[Itemized modification records]
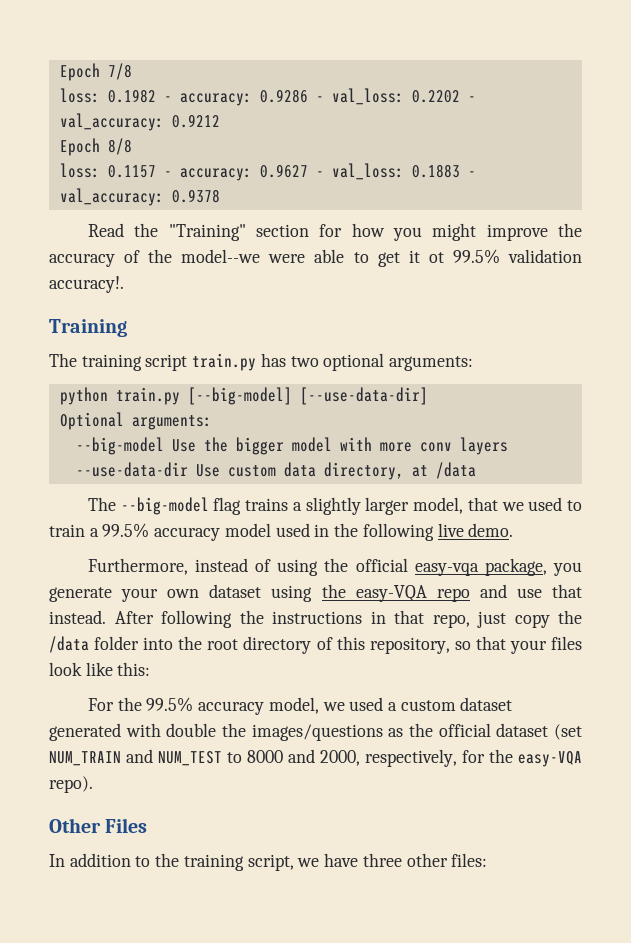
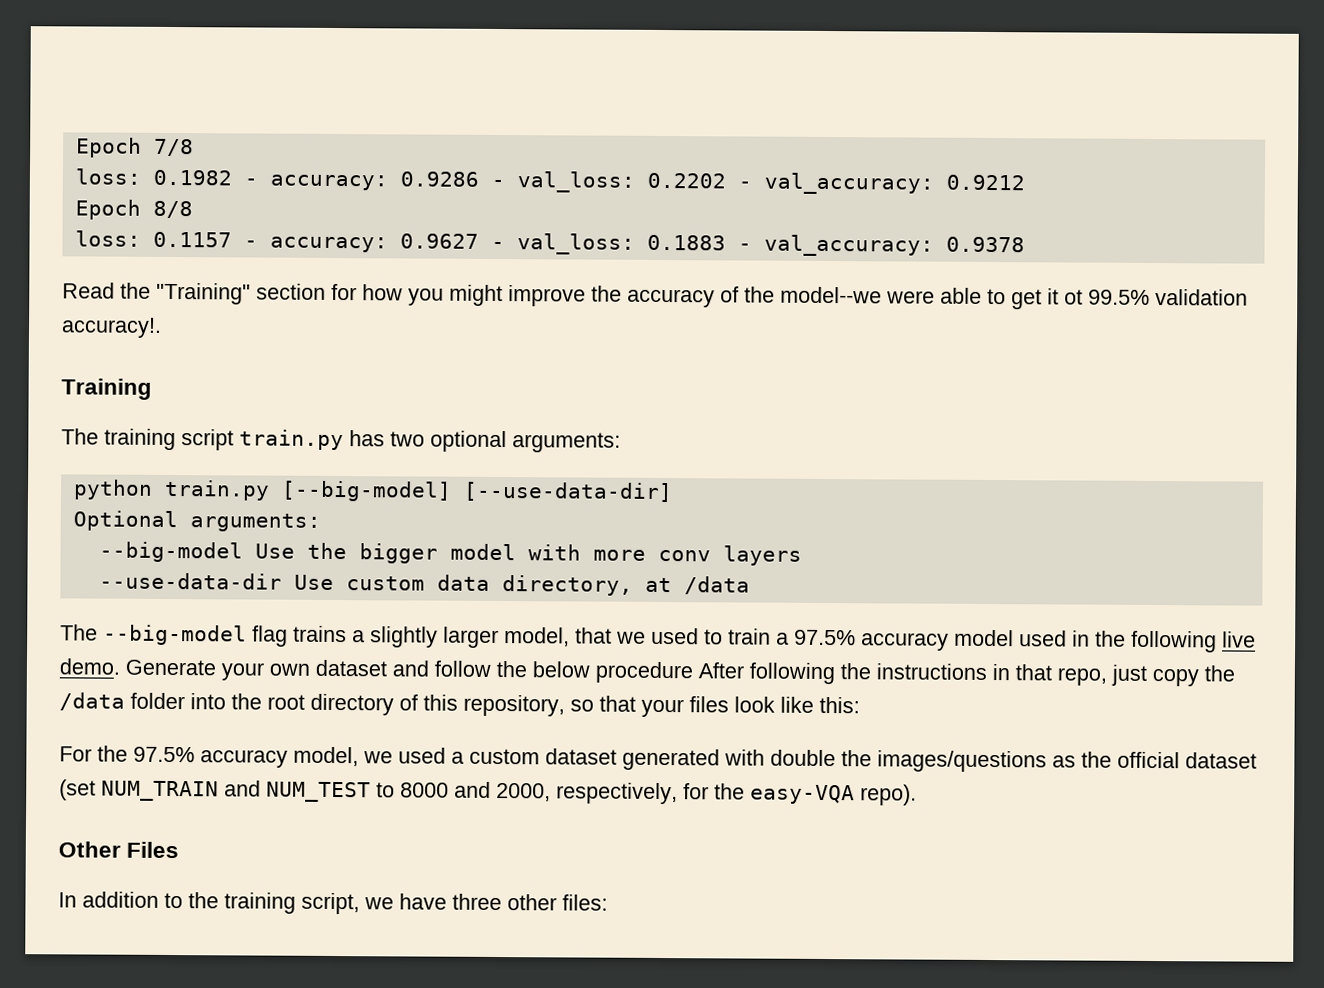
- The --big-model flag trains a slightly larger model, that we used to train a 99.5% accuracy model used in the following live demo.
- Furthermore, instead of using the official easy-vqa package, you generate your own dataset using the easy-VQA repo and use that instead. After following the instructions in that repo, just copy the /data folder into the root directory of this repository, so that your files look like this:
+ The --big-model flag trains a slightly larger model, that we used to train a 97.5% accuracy model used in the following live demo. Generate your own dataset and follow the below procedure After following the instructions in that repo, just copy the /data folder into the root directory of this repository, so that your files look like this:
- For the 99.5% accuracy model, we used a custom dataset generated with double the images/questions as the official dataset (set NUM_TRAIN and NUM_TEST to 8000 and 2000, respectively, for the easy-VQA repo).
+ For the 97.5% accuracy model, we used a custom dataset generated with double the images/questions as the official dataset (set NUM_TRAIN and NUM_TEST to 8000 and 2000, respectively, for the easy-VQA repo).

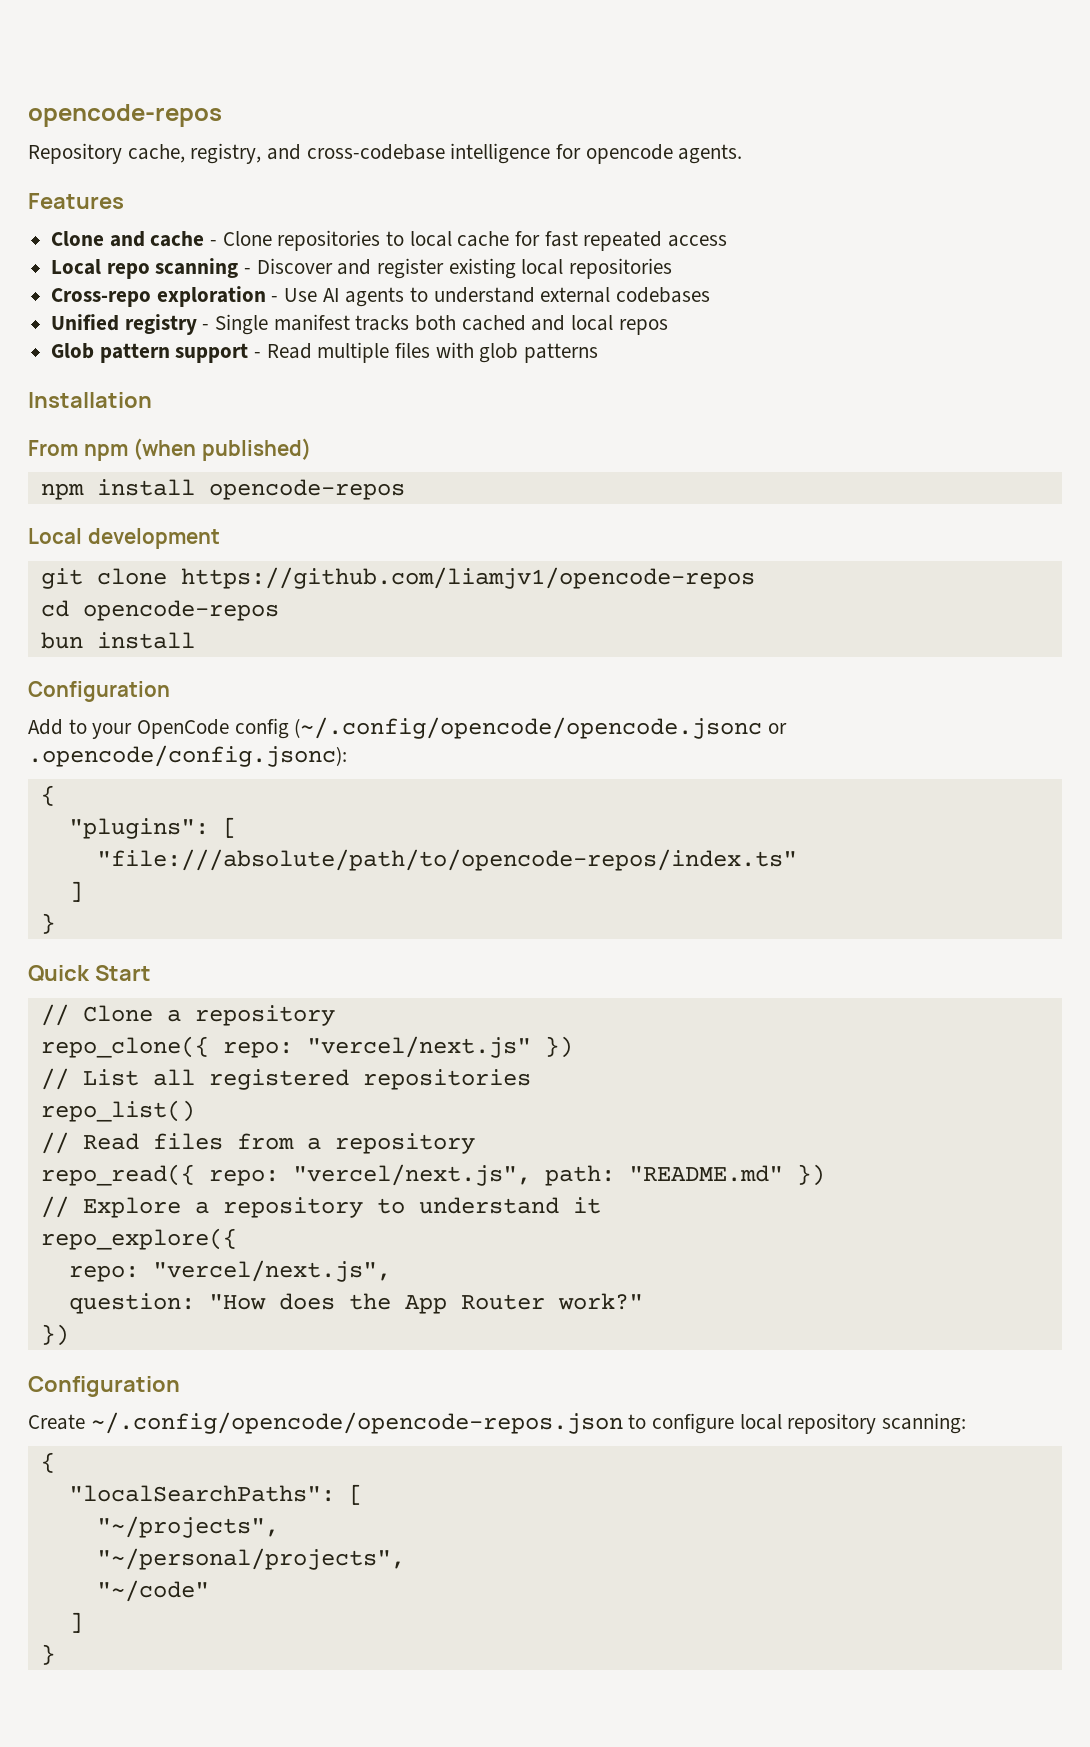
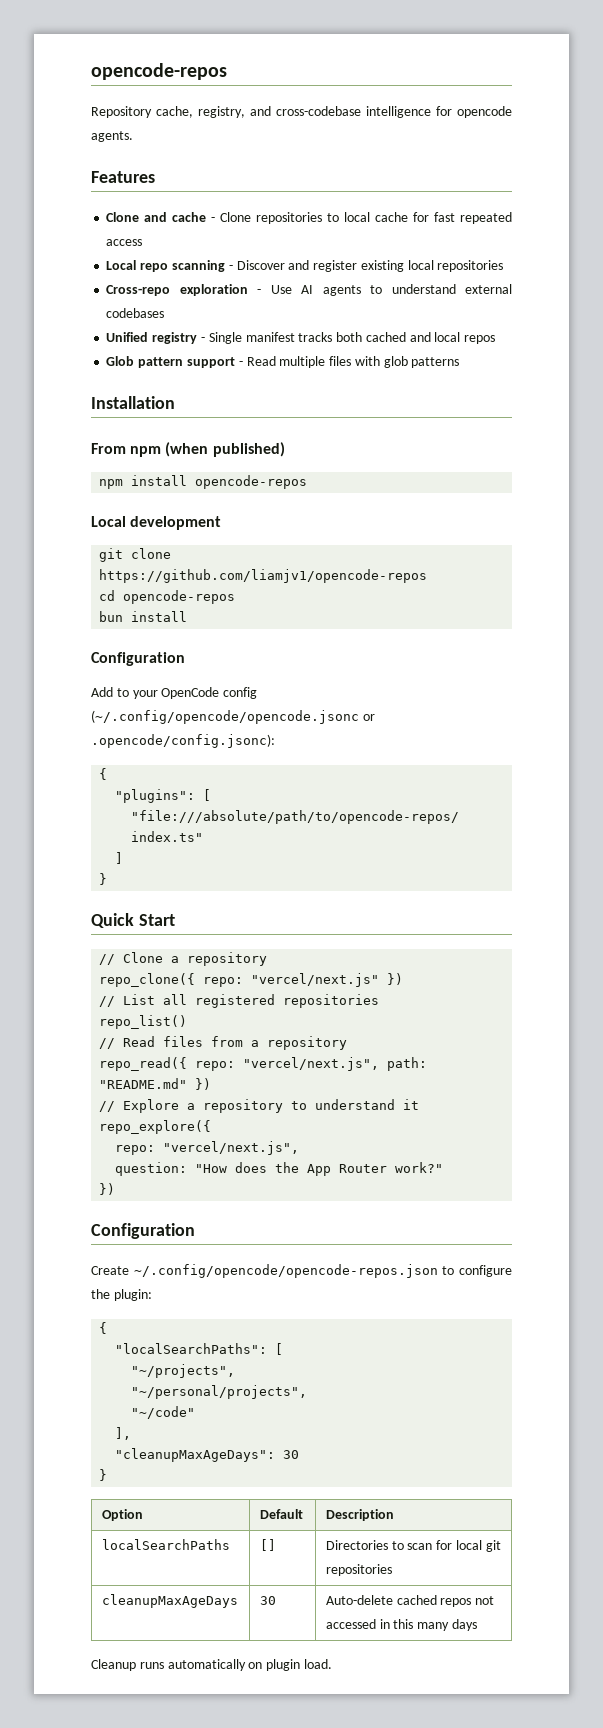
- Create ~/.config/opencode/opencode-repos.json to configure local repository scanning:
+ Create ~/.config/opencode/opencode-repos.json to configure the plugin:
  "~/code"
- ]
+ ],
+ "cleanupMaxAgeDays": 30
  }
+ Option | Default | Description
+ localSearchPaths | [] | Directories to scan for local git repositories
+ cleanupMaxAgeDays | 30 | Auto-delete cached repos not accessed in this many days
+ Cleanup runs automatically on plugin load.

What is expected
Give back exactly the lines from the top of the records to the line containing "- Create ~/.config/opencode/opencode-repos.json", both included, and no pictures.

Answer to this exercise
- The --big-model flag trains a slightly larger model, that we used to train a 99.5% accuracy model used in the following live demo.
- Furthermore, instead of using the official easy-vqa package, you generate your own dataset using the easy-VQA repo and use that instead. After following the instructions in that repo, just copy the /data folder into the root directory of this repository, so that your files look like this:
+ The --big-model flag trains a slightly larger model, that we used to train a 97.5% accuracy model used in the following live demo. Generate your own dataset and follow the below procedure After following the instructions in that repo, just copy the /data folder into the root directory of this repository, so that your files look like this:
- For the 99.5% accuracy model, we used a custom dataset generated with double the images/questions as the official dataset (set NUM_TRAIN and NUM_TEST to 8000 and 2000, respectively, for the easy-VQA repo).
+ For the 97.5% accuracy model, we used a custom dataset generated with double the images/questions as the official dataset (set NUM_TRAIN and NUM_TEST to 8000 and 2000, respectively, for the easy-VQA repo).

- Create ~/.config/opencode/opencode-repos.json to configure local repository scanning:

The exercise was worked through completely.